San Diego is planning to soften the city’s financial reserves policy so it can spend millions on other priorities such as increasing worker salaries and fighting homelessness and climate change.
The policy change would allow the city to avoid quickly increasing its financial reserve fund from $206 million to $259 million but comes as many economists predict a recession that would make healthy reserves crucial.
During a recession, reserves can allow a city to keep functioning without drastic cuts by covering sharp reductions in revenue from sales and hotel taxes.
The policy change also includes amending a rule that requires the city to maintain a separate multimillion-dollar reserve to cover spiked pension payments. The change would delay the requirement by several years — probably until after 2030.
Because a recession typically includes losses in the stock market, it usually increases a city’s annual pension payment.
A crucial part of the city’s long-term payoff plan is significant growth in the value of pension system investments. When those investments shrink in value, the city must contribute more money to make up the difference.
The City Council’s budget committee unanimously approved the softer reserve policies during its Nov. 18 meeting. The full council is expected to finalize the changes early next year.
The changes would postpone by five years the city’s achievement of a longtime goal of having reserves equal to two months of expenses, or 16.7 percent of the city’s nearly $2 billion annual general fund operating budget.
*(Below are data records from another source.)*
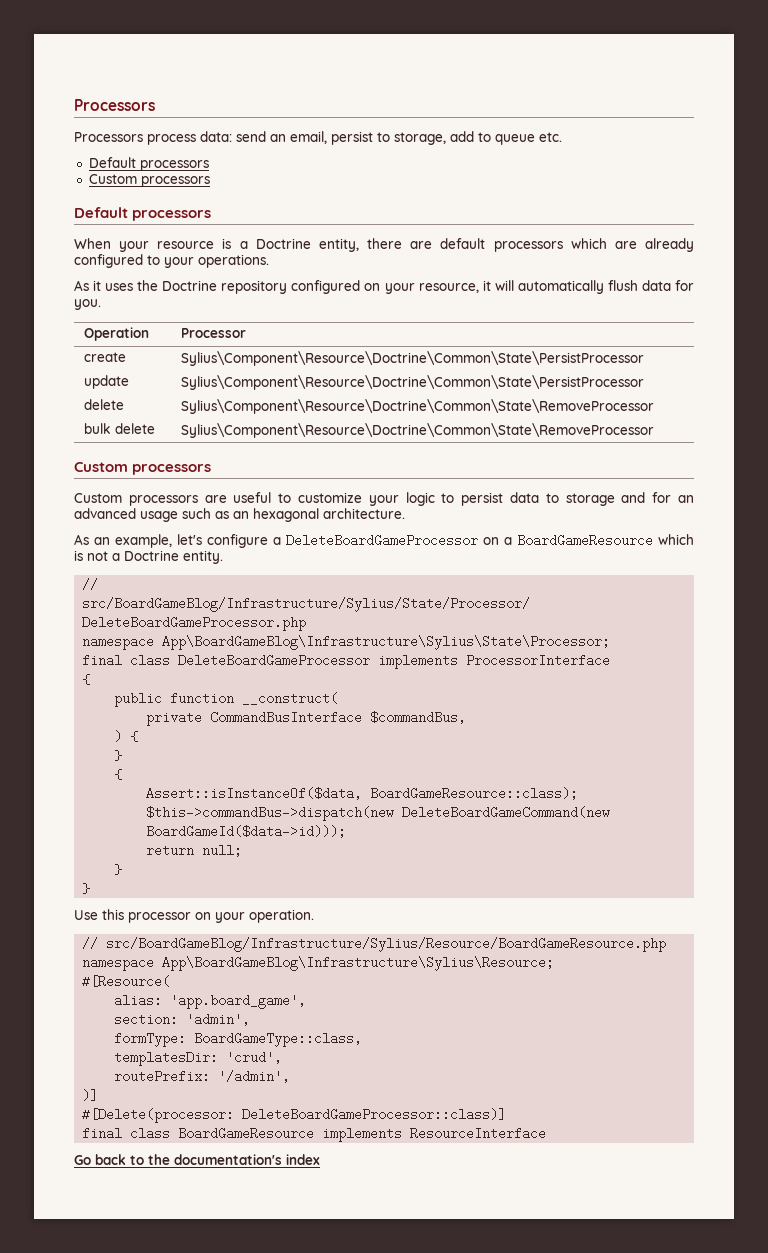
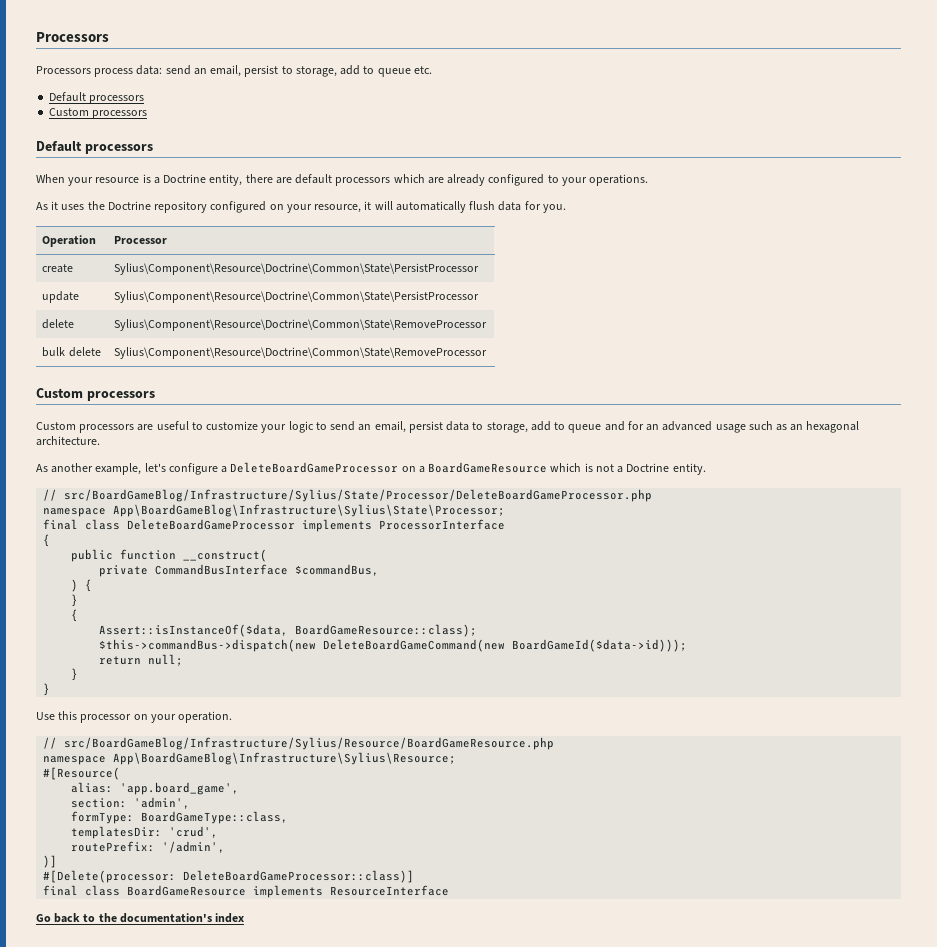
- Custom processors are useful to customize your logic to persist data to storage and for an advanced usage such as an hexagonal architecture.
+ Custom processors are useful to customize your logic to send an email, persist data to storage, add to queue and for an advanced usage such as an hexagonal architecture.
- As an example, let's configure a DeleteBoardGameProcessor on a BoardGameResource which is not a Doctrine entity.
+ As another example, let's configure a DeleteBoardGameProcessor on a BoardGameResource which is not a Doctrine entity.

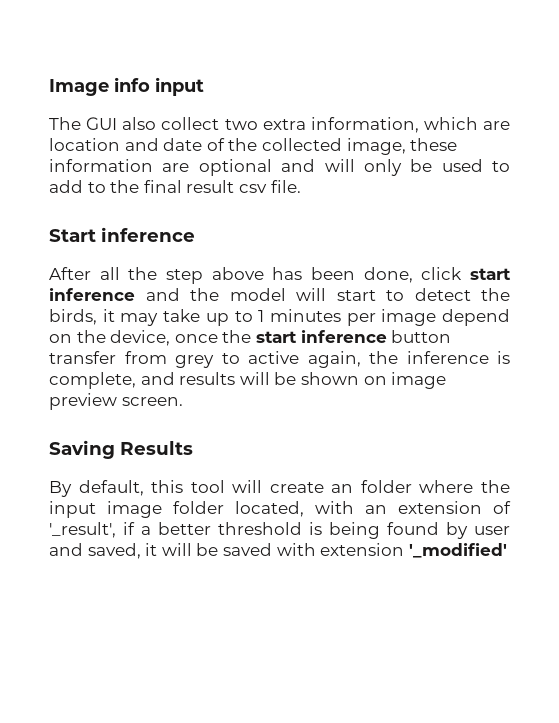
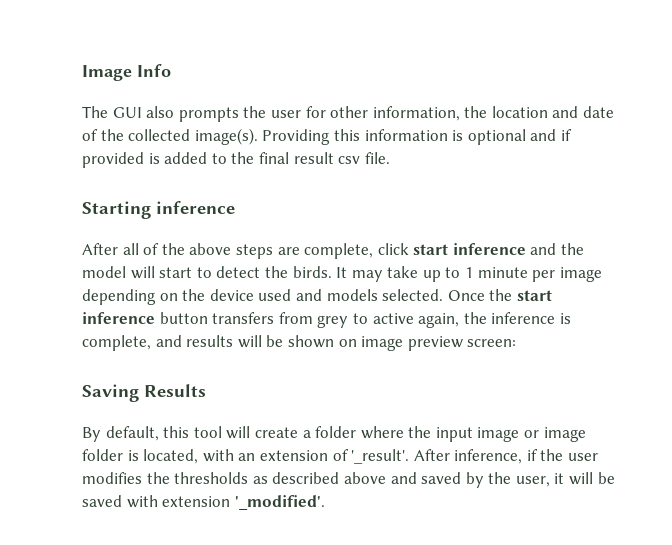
- Image info input
+ Image Info
- The GUI also collect two extra information, which are location and date of the collected image, these information are optional and will only be used to add to the final result csv file.
+ The GUI also prompts the user for other information, the location and date of the collected image(s). Providing this information is optional and if provided is added to the final result csv file.
- Start inference
+ Starting inference
- After all the step above has been done, click start inference and the model will start to detect the birds, it may take up to 1 minutes per image depend on the device, once the start inference button transfer from grey to active again, the inference is complete, and results will be shown on image preview screen.
+ After all of the above steps are complete, click start inference and the model will start to detect the birds. It may take up to 1 minute per image depending on the device used and models selected. Once the start inference button transfers from grey to active again, the inference is complete, and results will be shown on image preview screen:
- By default, this tool will create an folder where the input image folder located, with an extension of '_result', if a better threshold is being found by user and saved, it will be saved with extension '_modified'
+ By default, this tool will create a folder where the input image or image folder is located, with an extension of '_result'. After inference, if the user modifies the thresholds as described above and saved by the user, it will be saved with extension '_modified'.

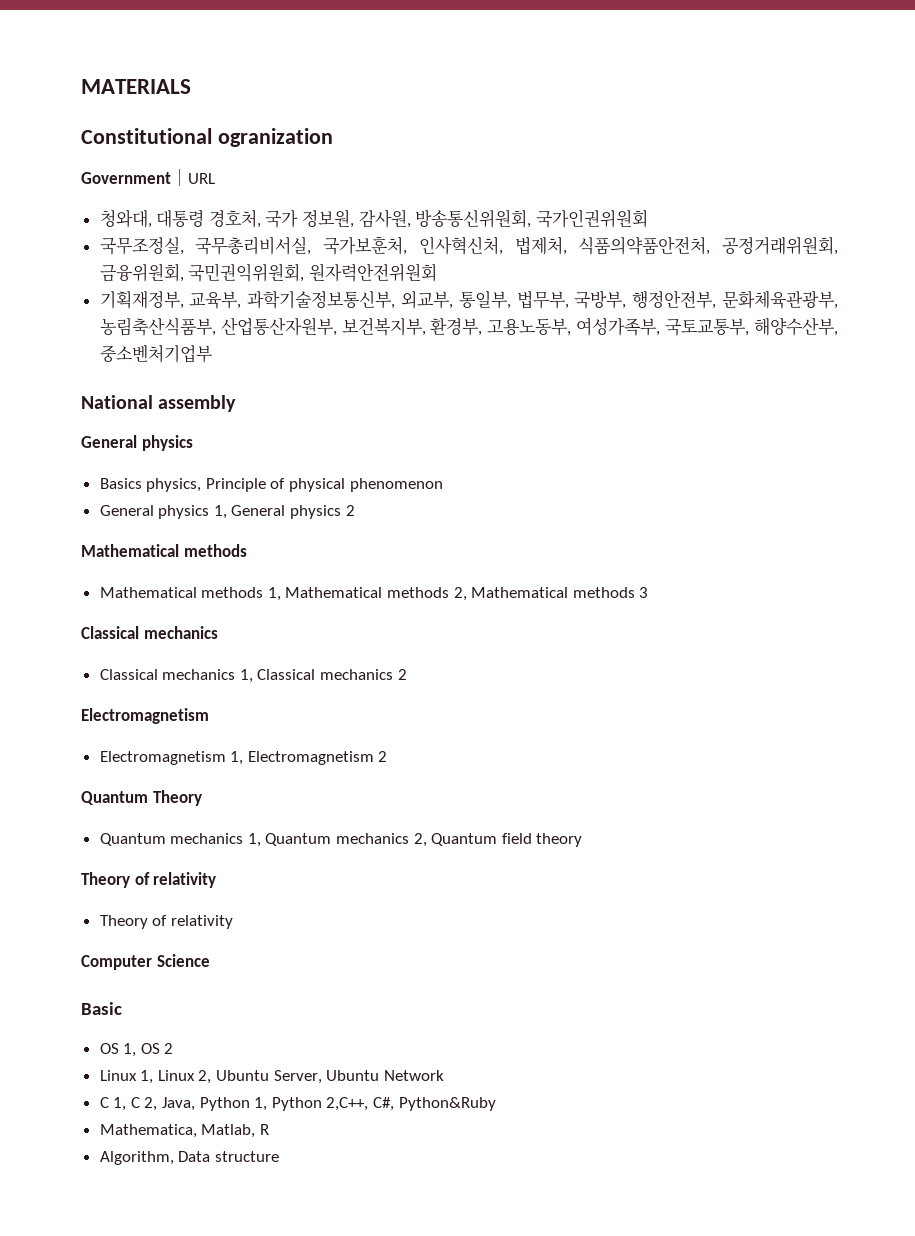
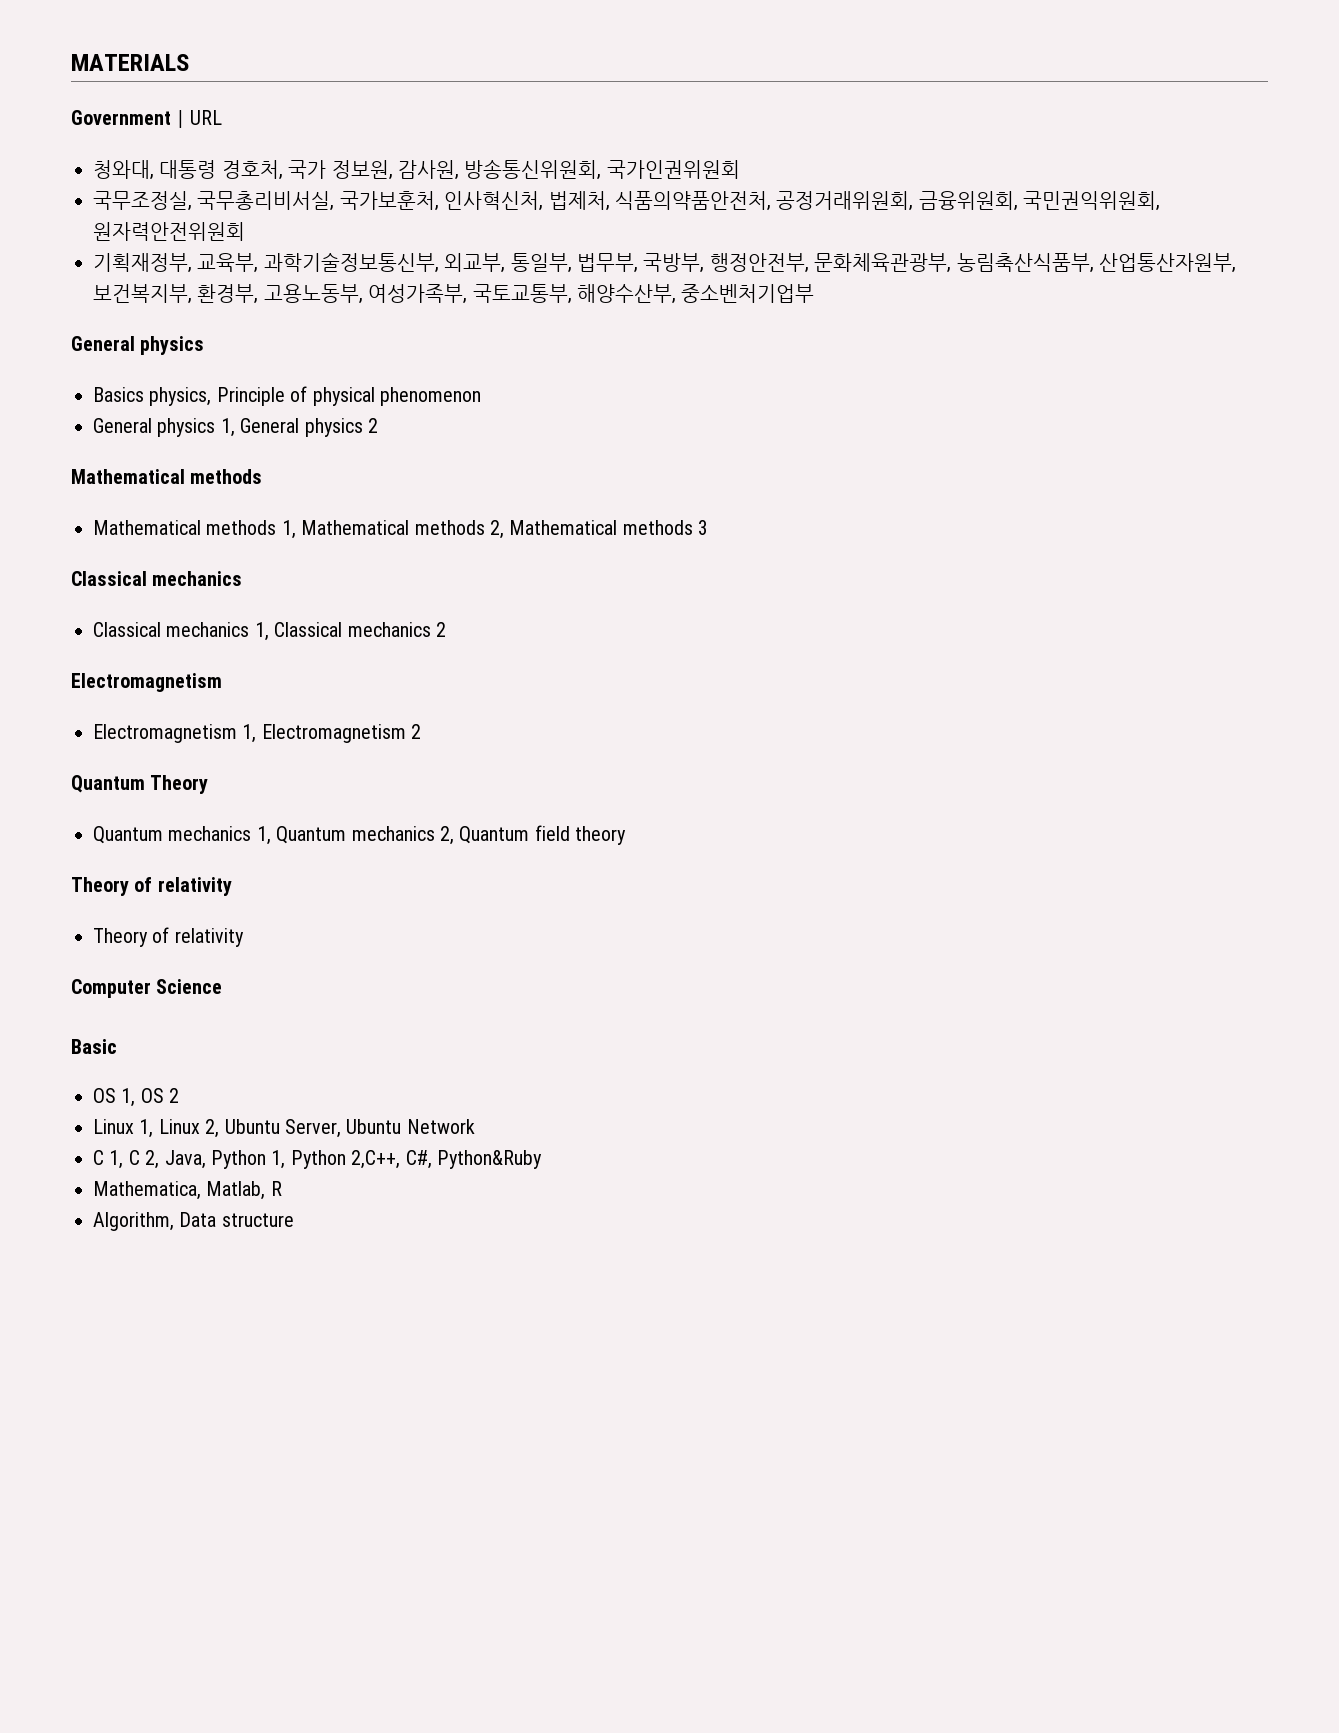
- Constitutional ogranization
- National assembly

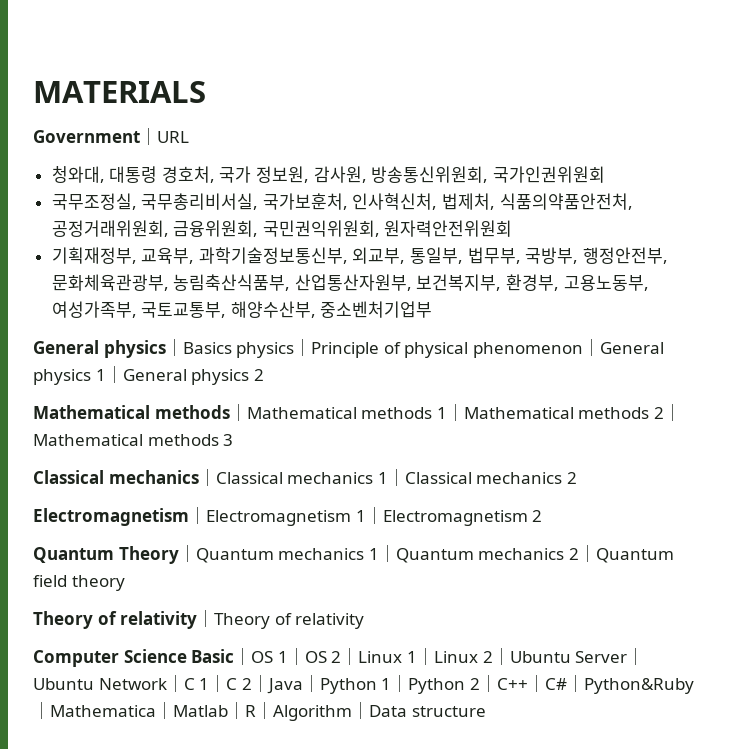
  기획재정부, 교육부, 과학기술정보통신부, 외교부, 통일부, 법무부, 국방부, 행정안전부, 문화체육관광부, 농림축산식품부, 산업통산자원부, 보건복지부, 환경부, 고용노동부, 여성가족부, 국토교통부, 해양수산부, 중소벤처기업부
- General physics
- Basics physics, Principle of physical phenomenon
- General physics 1, General physics 2
- Mathematical methods
- Mathematical methods 1, Mathematical methods 2, Mathematical methods 3
- Classical mechanics
- Classical mechanics 1, Classical mechanics 2
- Electromagnetism
- Electromagnetism 1, Electromagnetism 2
+ General physics｜Basics physics｜Principle of physical phenomenon｜General physics 1｜General physics 2
+ Mathematical methods｜Mathematical methods 1｜Mathematical methods 2｜Mathematical methods 3
+ Classical mechanics｜Classical mechanics 1｜Classical mechanics 2
+ Electromagnetism｜Electromagnetism 1｜Electromagnetism 2
- Quantum Theory
- Quantum mechanics 1, Quantum mechanics 2, Quantum field theory
- Theory of relativity
- Theory of relativity
+ Quantum Theory｜Quantum mechanics 1｜Quantum mechanics 2｜Quantum field theory
+ Theory of relativity｜Theory of relativity
- Computer Science
- Basic
- OS 1, OS 2
- Linux 1, Linux 2, Ubuntu Server, Ubuntu Network
- C 1, C 2, Java, Python 1, Python 2,C++, C#, Python&Ruby
- Mathematica, Matlab, R
- Algorithm, Data structure
+ Computer Science Basic｜OS 1｜OS 2｜Linux 1｜Linux 2｜Ubuntu Server｜Ubuntu Network｜C 1｜C 2｜Java｜Python 1｜Python 2｜C++｜C#｜Python&Ruby｜Mathematica｜Matlab｜R｜Algorithm｜Data structure

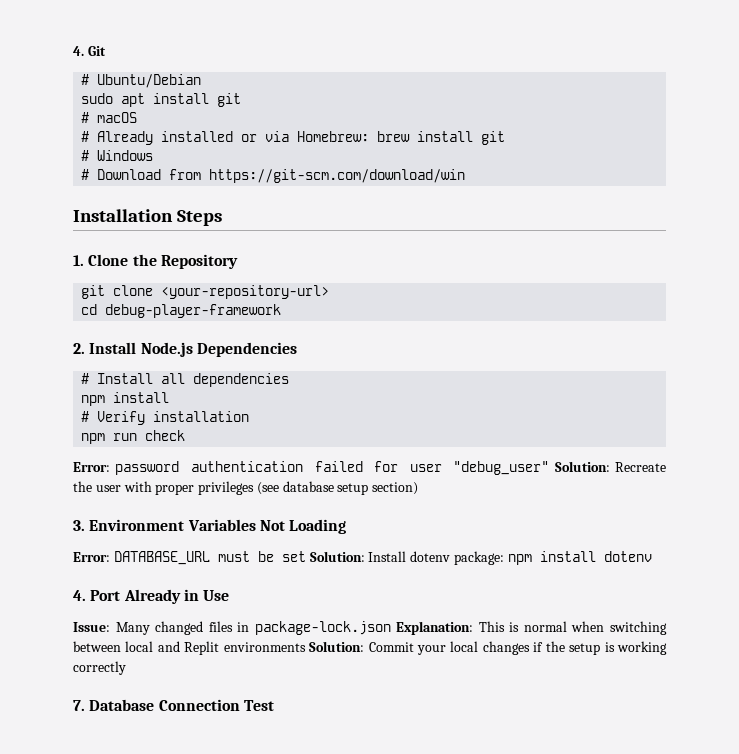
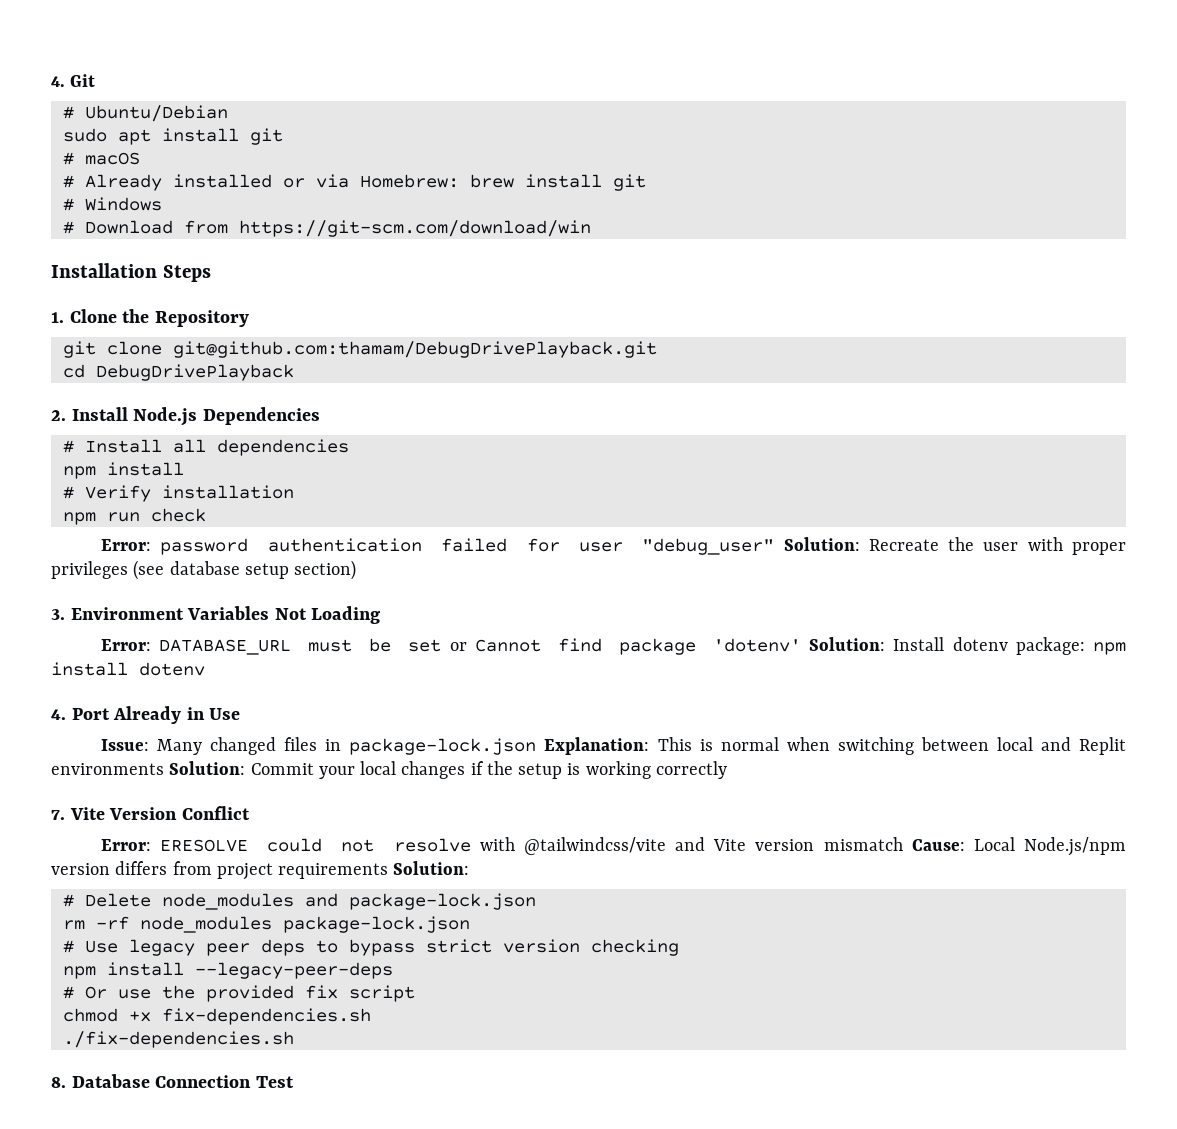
- git clone <your-repository-url>
+ git clone git@github.com:thamam/DebugDrivePlayback.git
- cd debug-player-framework
+ cd DebugDrivePlayback
- Error: DATABASE_URL must be set Solution: Install dotenv package: npm install dotenv
+ Error: DATABASE_URL must be set or Cannot find package 'dotenv' Solution: Install dotenv package: npm install dotenv
- 7. Database Connection Test
+ 7. Vite Version Conflict
+ Error: ERESOLVE could not resolve with @tailwindcss/vite and Vite version mismatch Cause: Local Node.js/npm version differs from project requirements Solution:
+ # Delete node_modules and package-lock.json
+ rm -rf node_modules package-lock.json
+ # Use legacy peer deps to bypass strict version checking
+ npm install --legacy-peer-deps
+ # Or use the provided fix script
+ chmod +x fix-dependencies.sh
+ ./fix-dependencies.sh
+ 8. Database Connection Test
The 16.7 percent figure is recommended by the Government Finance Officers Association. San Diego committed in 2017 to slowly building its reserves up to that level.
Reserves are $205.6 million in the ongoing $1.96 billion budget for fiscal year 2023, which ends next June. That is about 10.5 percent. To meet the 16.7 percent goal this fiscal year, the city would need $326 million in reserves.
In 2017, the city adopted a reserve policy that required slow and steady contributions that would have increased the reserves to 16.7 percent of annual expenditures by fiscal year 2025.
But the COVID-19 pandemic prompted San Diego to cancel scheduled reserve contributions in fiscal years 2021 and 2022 and to make a minimal contribution of $1.5 million during the ongoing fiscal year — leaving the city way behind schedule.
City finance officials stress that $548 million in federal pandemic aid San Diego received prohibited that money from being used for reserve contributions. The theory was that if cities can contribute to reserves, they don’t need federal aid.
Faced with the need to make large reserve contributions to get back on schedule toward the previous goal of 16.7 percent reserved by fiscal 2025, city officials say it makes more sense to delay the goal five years.
The softened policy would require the city to achieve the 16.7 percent goal by 2030 instead of 2025.
And the pension reserve would remain zero until the general fund reserve goal has been achieved. The pension reserve is supposed to be 8 percent of the city’s average pension payment — roughly $30 million.
Matt Vespi, the city’s chief financial officer, told the budget committee that not making reserve contributions during the pandemic didn’t damage San Diego’s credit rating. He also stressed city reserves have remained steady at $205.6 million.
Rolando Charvel, the city’s comptroller, said San Diego must weigh being financially responsible against other priorities, such as meeting state water quality requirements and fighting homelessness and climate change.
“We have a lot of really important priorities on the expenditure side,” he said.
Lisa Byrne, who works for the city’s independent budget analyst, said the slower schedule of boosting reserves is more realistic.
“It makes sense to adjust the reserve policy to something that is achievable,” she said.
Councilmember Vivian Moreno called the softer schedule “reasonable” and a “realistic path.” The other council members who voted in favor of the change are Sean Elo-Rivera, Monica Montgomery Steppe and Chris Cate.